Ad oggi si attendono ancora due passaggi per l’unione definitiva: il sì di Banca d’Italia e quello degli azionisti di Valconca, entrambi previsti per settembre. In seguito Blu Banca emetterà 37.501 azioni ordinarie da assegnare agli attuali soci di Bpv in ragione di un’azione ordinaria Blu Banca di nuova emissione per 282 azioni ordinarie di Bpv in circolazione. L’organico di Bpv rimarrà invariato, come anche le filiali possedute.
Con il patrimonio acquisito la nuova entità potrà compiere tutte le trasformazioni necessarie per rimanere sul mercato e si pensa anche, dice il direttore, all’apertura di nuove filiali in Emilia- Romagna e nelle Marche.
“La trasformazione del settore negli ultimi dieci anni ha portato anche a queste aggregazioni e unioni.

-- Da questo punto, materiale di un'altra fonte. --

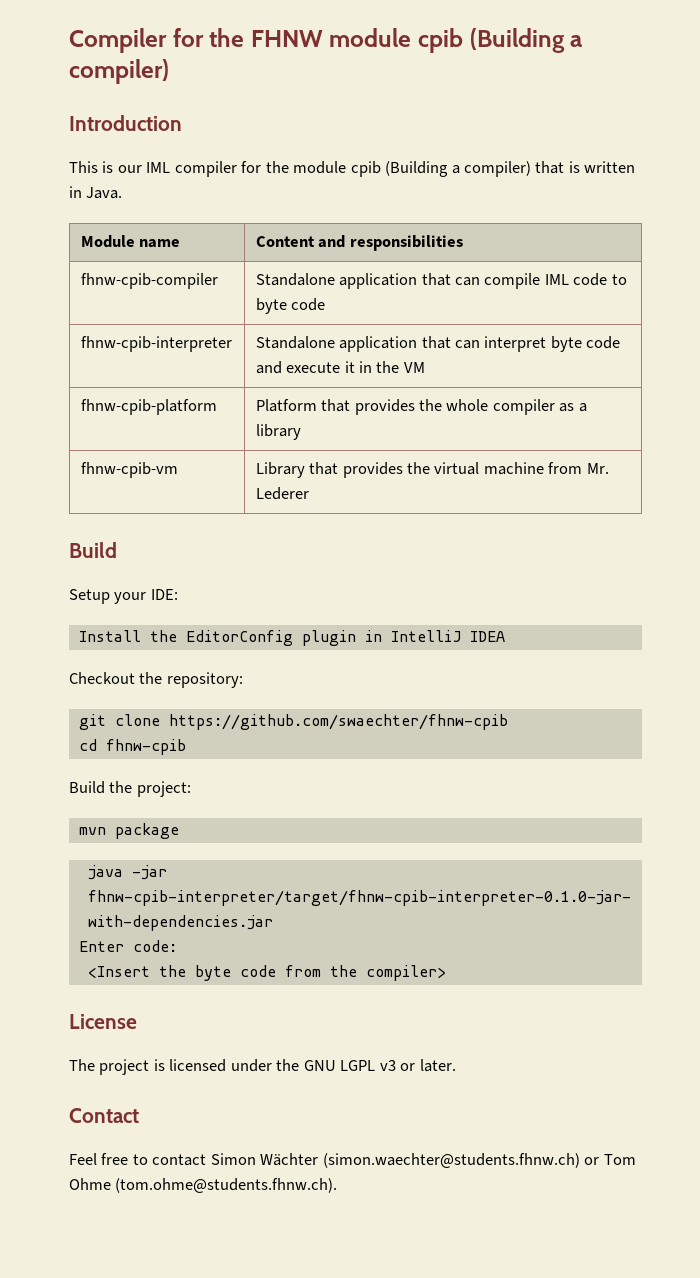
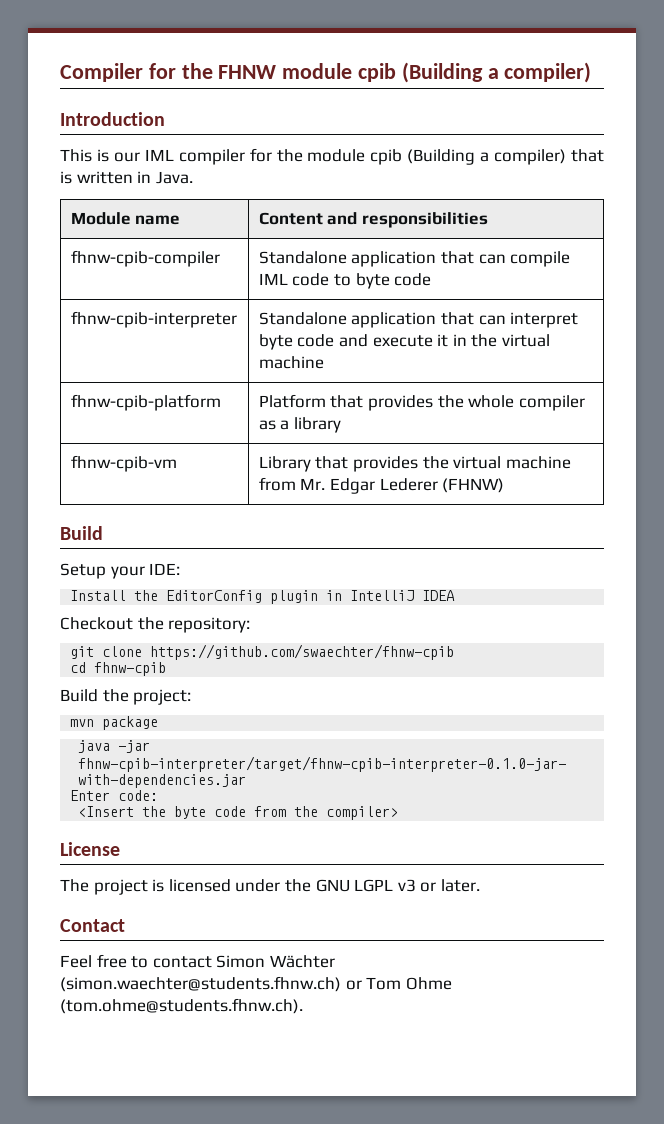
[403,362,425,373] VM -> [502,334,551,347] [258,356,324,369] virtual machine
(609, 468) none -> [330,478,376,494] Edgar
(309, 493) none -> [442,478,505,493] (FHNW)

Non è obbligatorio farlo, sia per le piccole che grandi banche, ma sta di fatto che la maggior parte lo fa perché da sola non è in grado di valutare i cambiamenti di normativa e mercato, mentre insieme si è più forti”, conclude Mancini.
Le partite migliori
A movimentare il centro Italia anche nel 2022 c’è Bper, guidata da Piero Montani, che dopo aver presentato a dicembre scorso un’offerta non vincolante per acquisizione dell’80% dell’istituto ligure Carige, ha ricevuto a luglio il sì fatidico dal Fondo interbancario di tutela dei depositi (Fitd).
Bper è diventata così il terzo polo bancario in Italia, arrivando anche in due regioni oggi poco frequentate ma ricche, la Toscana e la Liguria. Ma sono anni che la banca emiliana porta avanti una forte espansione, insieme a Crédit Agricole. Nel 2017, infatti, ha acquisito le attività di Carife, la Cassa di Risparmio di Ferrara in dissesto e nel 2019 ci fu l’integrazione di Unipol Banca.
Al sud, invece, è ripartito il progetto di una grande banca del Mezzogiorno. Dopo che a marzo scorso Mediocredito Centrale ha dato vita al gruppo (in cui convergono le controllate Banca Popolare di Bari e Cassa di Risparmio di Orvieto), ha acquisito un ramo d’azienda composto da quattro filiali (situate a Napoli, Caserta, Avellino e Salerno, da 14 Atm) di Banca del sud.
L’anno scorso è stato principalmente segnato dall’operazione di Intesa Sanpaolo, che ha realizzato la fusione con Ubi ad aprile, dopo aver lanciato un’offerta a febbraio del 2020 e aver trovato una risposta positiva solamente in estate, tra la fine di luglio e inizio agosto 2020. Una manovra che ha visto nascere un gruppo da quasi 50 miliardi di capitalizzazione, terzo in Europa alle spalle di Bnp Paribas e Santander e che ha coinvolto 80mila lavoratori.